219. General Active Target Synchronization


Up: Synchronization Calls Next: Lock Previous: Fence

MPI_WIN_START(group, assert, win)
IN groupgroup of target processes (handle)
IN assertprogram assertion (integer)
IN winwindow object (handle)

int MPI_Win_start(MPI_Group group, int assert, MPI_Win win)

MPI_WIN_START(GROUP, ASSERT, WIN, IERROR)
INTEGER GROUP, ASSERT, WIN, IERROR

void MPI::Win::Start(const MPI::Group& group, int assert) const

Starts an RMA access epoch for win. RMA calls issued on win during this epoch must access only windows at processes in group. Each process in group must issue a matching call to MPI_WIN_POST. RMA accesses to each target window will be delayed, if necessary, until the target process executed the matching call to MPI_WIN_POST. MPI_WIN_START is allowed to block until the corresponding MPI_WIN_POST calls are executed, but is not required to.

The assert argument is used to provide assertions on the context of the call that may be used for various optimizations. This is described in Section Assertions . A value of assert = 0 is always valid.

MPI_WIN_COMPLETE(win)
IN winwindow object (handle)

int MPI_Win_complete(MPI_Win win)

MPI_WIN_COMPLETE(WIN, IERROR)
INTEGER WIN, IERROR

void MPI::Win::Complete() const

Completes an RMA access epoch on win started by a call to MPI_WIN_START. All RMA communication calls issued on win during this epoch will have completed at the origin when the call returns.

MPI_WIN_COMPLETE enforces completion of preceding RMA calls at the origin, but not at the target.
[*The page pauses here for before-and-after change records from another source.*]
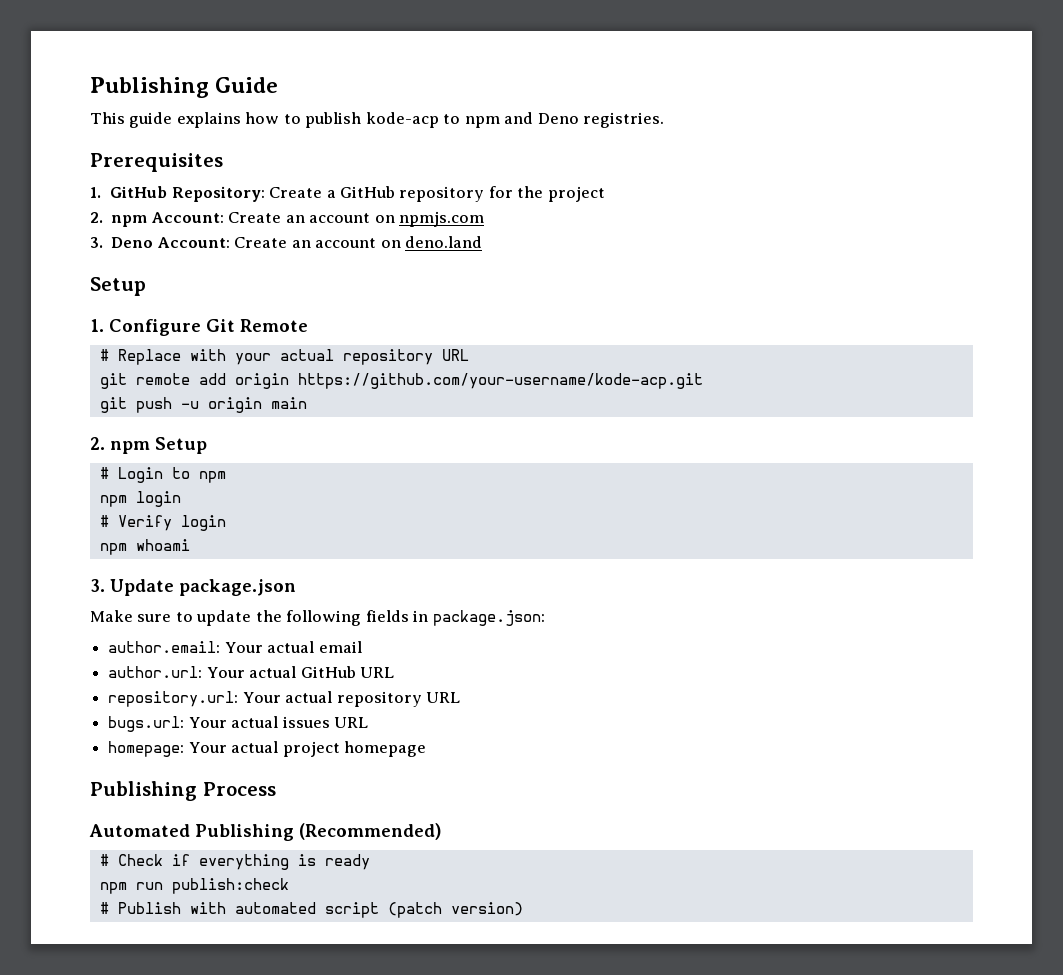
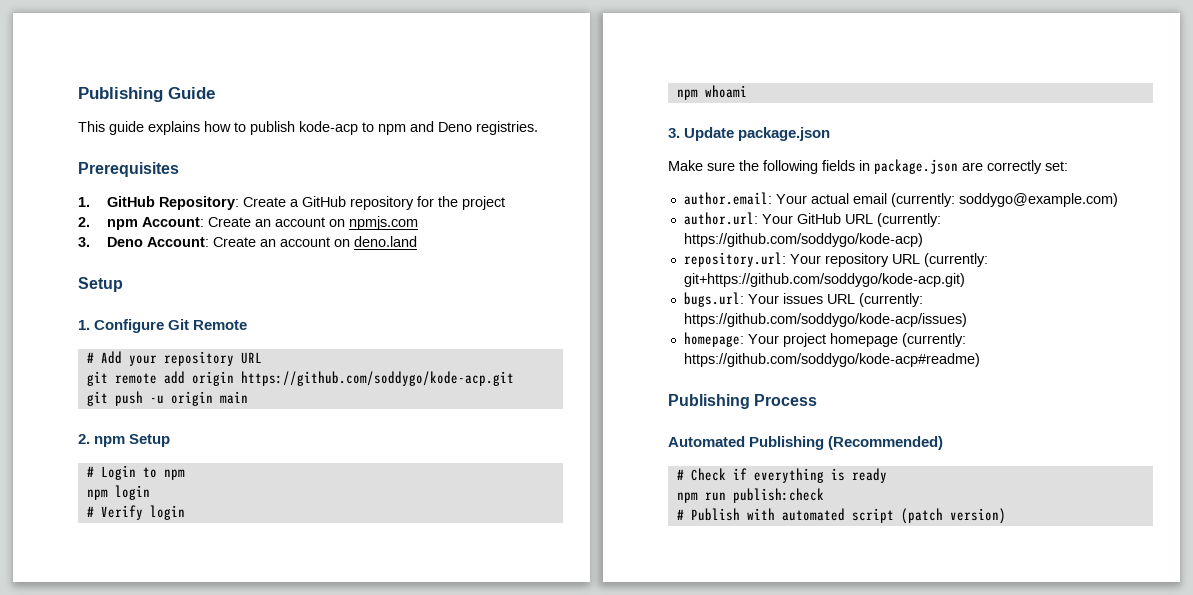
- # Replace with your actual repository URL
+ # Add your repository URL
- git remote add origin https://github.com/your-username/kode-acp.git
+ git remote add origin https://github.com/soddygo/kode-acp.git
- Make sure to update the following fields in package.json:
+ Make sure the following fields in package.json are correctly set:
- author.email: Your actual email
+ author.email: Your actual email (currently: soddygo@example.com)
- author.url: Your actual GitHub URL
+ author.url: Your GitHub URL (currently: https://github.com/soddygo/kode-acp)
- repository.url: Your actual repository URL
+ repository.url: Your repository URL (currently: git+https://github.com/soddygo/kode-acp.git)
- bugs.url: Your actual issues URL
+ bugs.url: Your issues URL (currently: https://github.com/soddygo/kode-acp/issues)
- homepage: Your actual project homepage
+ homepage: Your project homepage (currently: https://github.com/soddygo/kode-acp#readme)

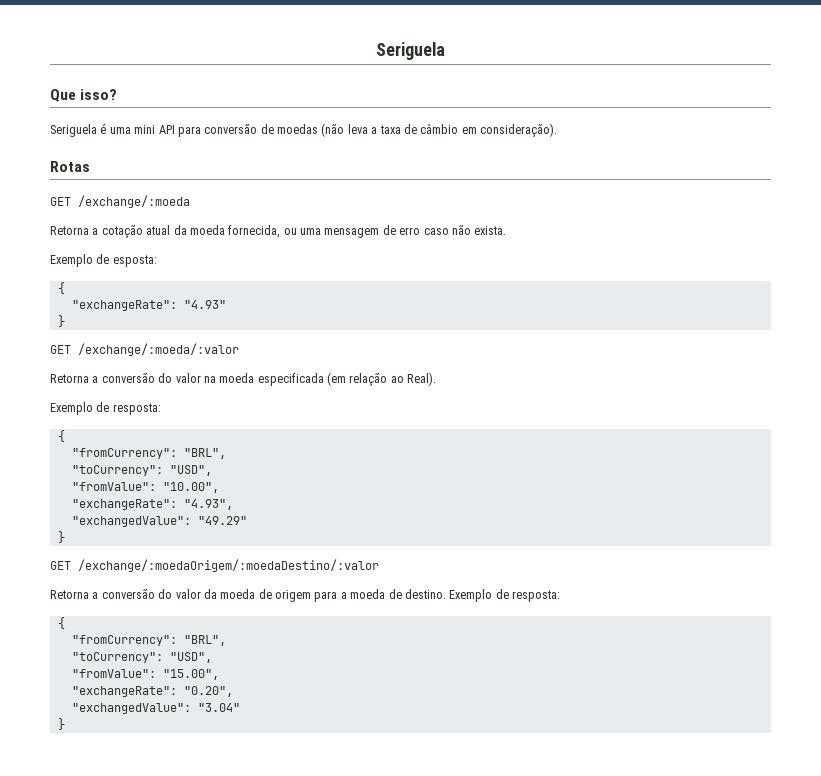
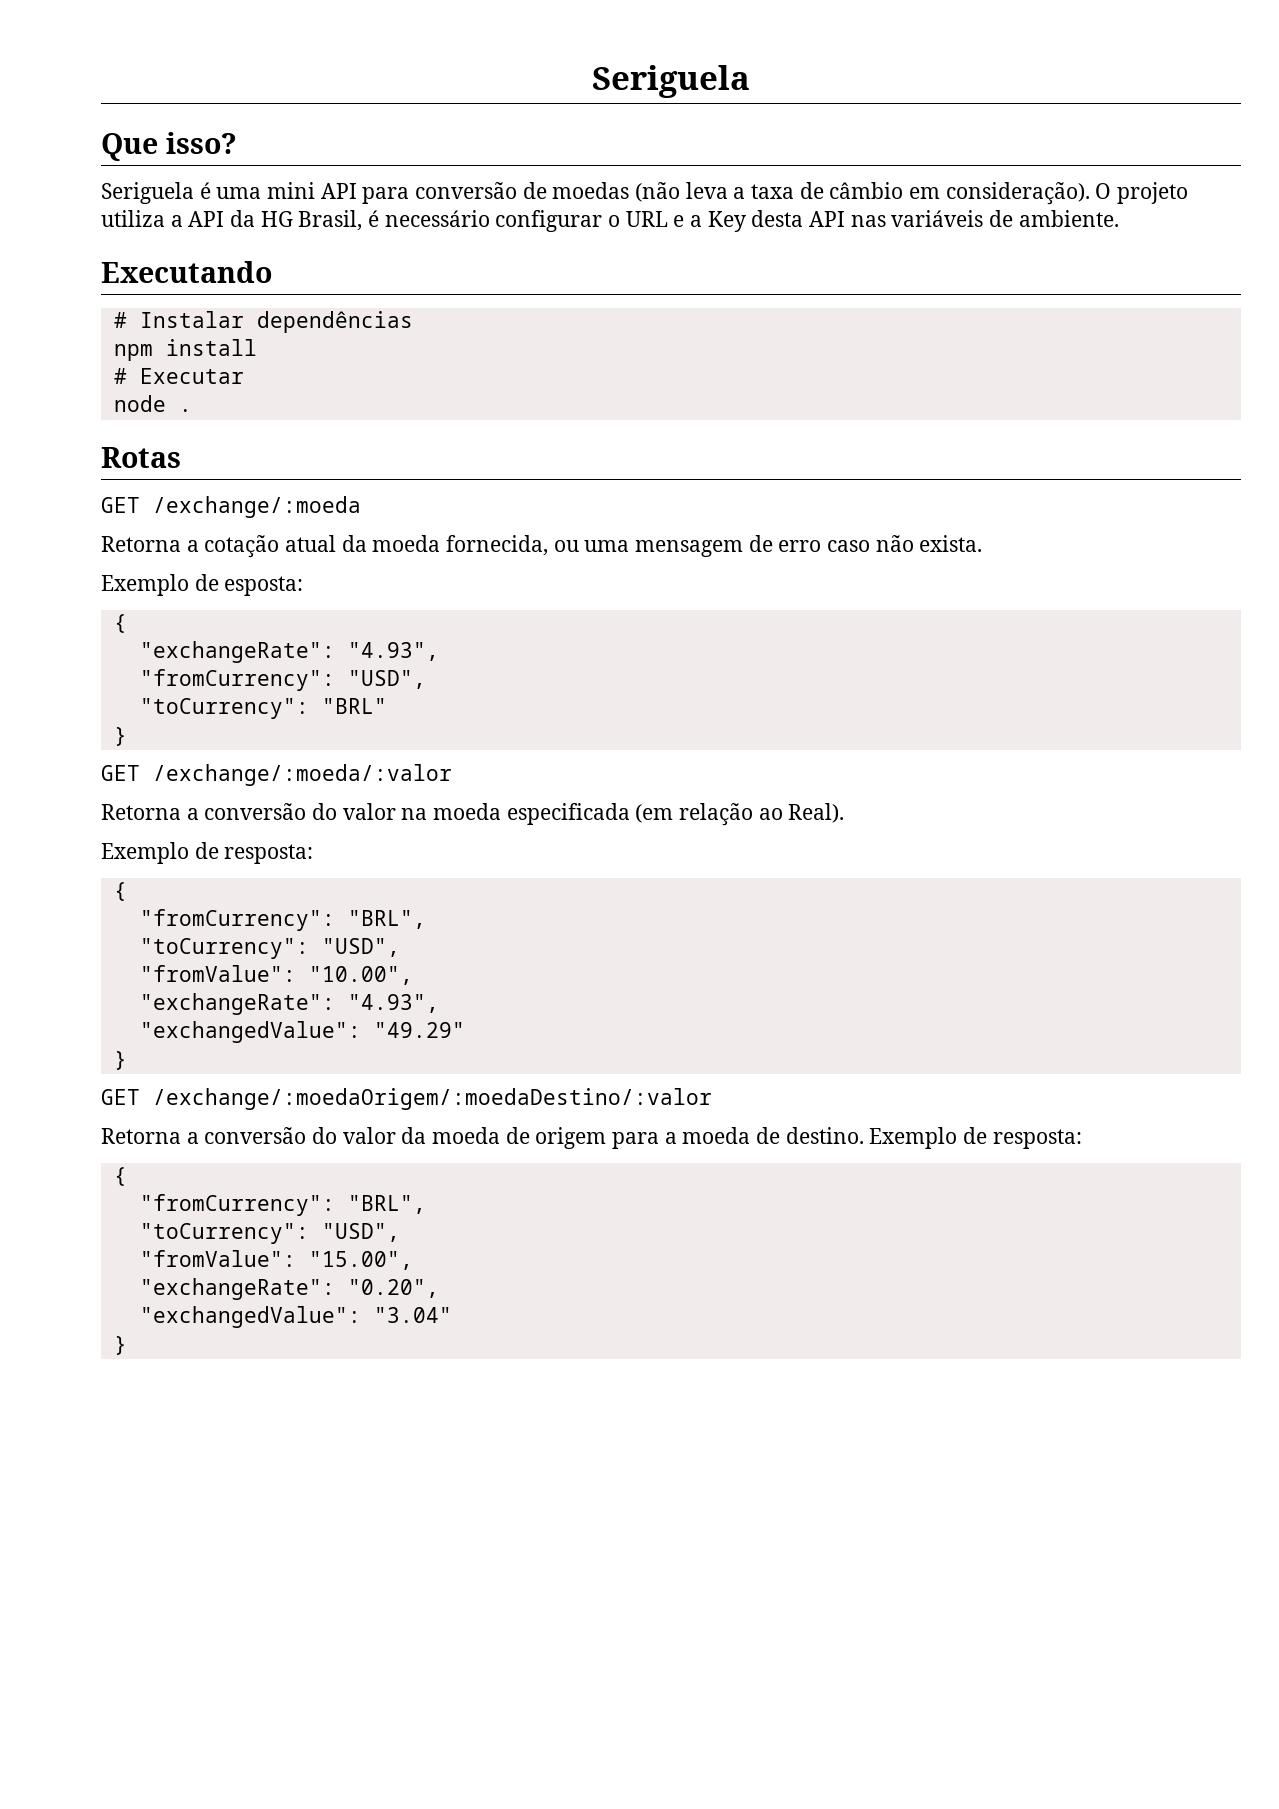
+ O projeto utiliza a API da HG Brasil, é necessário configurar o URL e a Key desta API nas variáveis de ambiente.
+ Executando
+ # Instalar dependências
+ npm install
+ # Executar
+ node .
  Exemplo de esposta:
  {
- "exchangeRate": "4.93"
+ "exchangeRate": "4.93",
+ "fromCurrency": "USD",
+ "toCurrency": "BRL"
A put or accumulate call may not have completed at the target when it has completed at the origin.

Consider the sequence of calls in the example below.
Example


MPI_Win_start(group, flag, win); 
MPI_Put(...,win); 
MPI_Win_complete(win); 

The call to MPI_WIN_COMPLETE does not return until the put call has completed at the origin; and the target window will be accessed by the put operation only after the call to MPI_WIN_START has matched a call to MPI_WIN_POST by the target process. This still leaves much choice to implementors. The call to MPI_WIN_START can block until the matching call to MPI_WIN_POST occurs at all target processes. One can also have implementations where the call to MPI_WIN_START is nonblocking, but the call to MPI_PUT blocks until the matching call to MPI_WIN_POST occurred; or implementations where the first two calls are nonblocking, but the call to MPI_WIN_COMPLETE blocks until the call to MPI_WIN_POST occurred; or even implementations where all three calls can complete before any target process called MPI_WIN_POST --- the data put must be buffered, in this last case, so as to allow the put to complete at the origin ahead of its completion at the target. However, once the call to MPI_WIN_POST is issued, the sequence above must complete, without further dependencies.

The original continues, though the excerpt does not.